L’Artois
(…) II
Artois aux gais talus où les chardons foisonnent,
Entremêlant aux blés leurs têtes de carmin ;
Je t’aime quand, le soir, les moucherons bourdonnent,
Quand tes cloches, au loin, pieusement résonnent,
Et que j’erre au hasard, tout seul sur le chemin.
J’aime ton grand soleil qui se couche dans l’herbe ;
Humilité, splendeur, tout est là, c’est le Beau ;
Le sol fume ; et c’est l’heure où s’en revient, superbe,
La glaneuse, le front couronné de sa gerbe
Et de cheveux plus noirs que l’aile d’un corbeau.

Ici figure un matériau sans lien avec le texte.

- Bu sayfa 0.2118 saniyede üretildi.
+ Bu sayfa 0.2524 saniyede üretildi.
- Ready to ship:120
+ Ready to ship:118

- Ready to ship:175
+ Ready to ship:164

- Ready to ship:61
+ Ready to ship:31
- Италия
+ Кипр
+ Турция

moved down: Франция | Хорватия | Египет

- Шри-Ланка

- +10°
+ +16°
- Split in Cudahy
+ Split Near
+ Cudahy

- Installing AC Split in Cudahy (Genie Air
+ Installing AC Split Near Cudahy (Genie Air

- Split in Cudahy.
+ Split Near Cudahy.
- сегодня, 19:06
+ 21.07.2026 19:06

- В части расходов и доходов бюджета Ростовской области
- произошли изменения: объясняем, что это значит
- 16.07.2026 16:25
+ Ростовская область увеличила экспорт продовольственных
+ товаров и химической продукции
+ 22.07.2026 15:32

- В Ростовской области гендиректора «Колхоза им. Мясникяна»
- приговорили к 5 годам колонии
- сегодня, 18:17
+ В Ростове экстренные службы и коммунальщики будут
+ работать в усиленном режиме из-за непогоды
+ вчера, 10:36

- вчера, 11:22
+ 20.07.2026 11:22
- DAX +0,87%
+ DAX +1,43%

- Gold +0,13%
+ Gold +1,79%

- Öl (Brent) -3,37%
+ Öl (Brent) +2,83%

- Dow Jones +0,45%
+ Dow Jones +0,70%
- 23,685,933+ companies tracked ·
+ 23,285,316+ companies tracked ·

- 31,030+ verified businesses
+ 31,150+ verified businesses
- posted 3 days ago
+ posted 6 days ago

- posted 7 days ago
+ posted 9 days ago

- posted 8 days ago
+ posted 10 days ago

C’est une enfant des champs, âpre, sauvage et fière ;
Et son galbe fait bien sur ce simple décor,
Alors que son pied nu soulève la poussière,
Qu’agrandie et mêlée au torrent de lumière,
Se dressant sur ses reins, elle prend son essor.
C’est elle. Sur son sein tombent des plis de toile ;
Entre les blonds épis rayonne son oeil noir ;
Aux franges de la nue ainsi brille une étoile ;
Phidias eût rêvé le chef-d’oeuvre que voile
Cette jupe taillée à grands coups d’ébauchoir.
Laissant à l’air flotter l’humble tissu de laine,
Elle passe, et gaîment brille la glane d’or,
Et le soleil rougit sur sa face hautaine.
Bientôt elle se perd dans un pli de la plaine,
Et le regard charmé pense la voir encor.